● **PROBLEM TO WORK ON**: Since only the total matters, count the lines of these entries containing the word "items" and write that total alone.

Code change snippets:
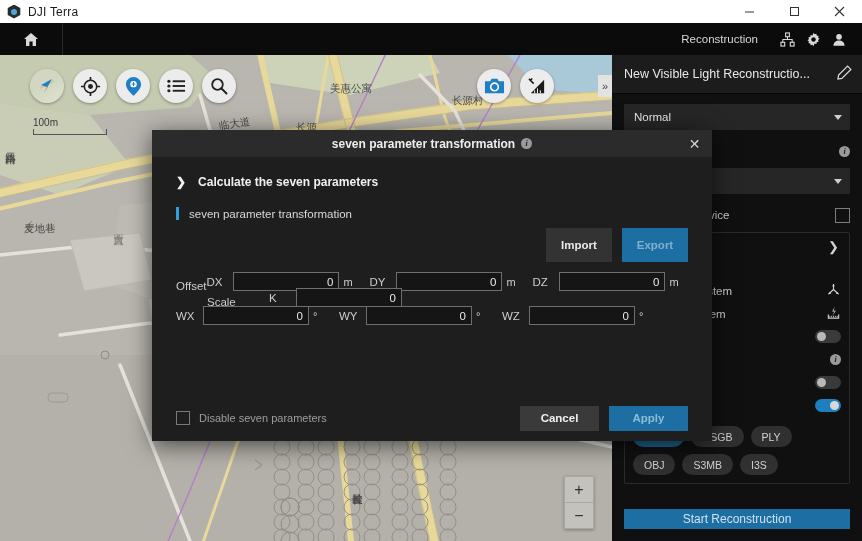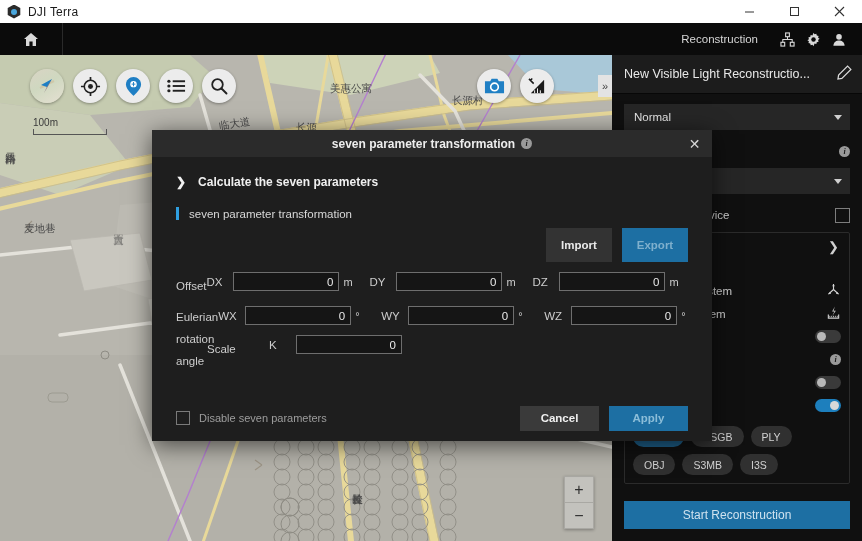--- a/index.html
+++ b/index.html
@@ -220,21 +220,21 @@
     font-size: 10.5px; display: flex; align-items: center;
   }
   .chip.sel { background: #1d5f89; color: #7fb9db; }
   .rp-footer {
     position: absolute; left: 0; bottom: 0;
     width: 250px; padding: 10px 12px 12px 12px;
     box-sizing: border-box;
     background: #101010;
   }
   .primary-btn {
-    height: 28px; background: #1d6fa3; color: #cfe2ef;
+    height: 20px; background: #1d6fa3; color: #cfe2ef;
     display: flex; align-items: center; justify-content: center;
     font-size: 12px;
   }
 
   
   .modal {
     position: absolute; left: 152px; top: 130px;
     width: 560px; height: 311px;
     background: #1e1e1e;
     box-shadow: 0 4px 22px rgba(0,0,0,.6);
@@ -746,25 +746,20 @@
           <span class="unit">m</span>
         </div>
         <div class="fgrp">
           <span class="nm">DZ</span>
           <div class="finput">0</div>
           <span class="unit">m</span>
         </div>
       </div>
 
       <div class="frow">
-        <div class="multiline-label">
-          <div>Eulerian</div>
-          <div>rotation</div>
-          <div>angle</div>
-        </div>
         <div class="fgrp">
           <span class="nm">WX</span>
           <div class="finput">0</div>
           <span class="unit">°</span>
         </div>
         <div class="fgrp">
           <span class="nm">WY</span>
           <div class="finput">0</div>
           <span class="unit">°</span>
         </div>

● **TASK RESULT**: 2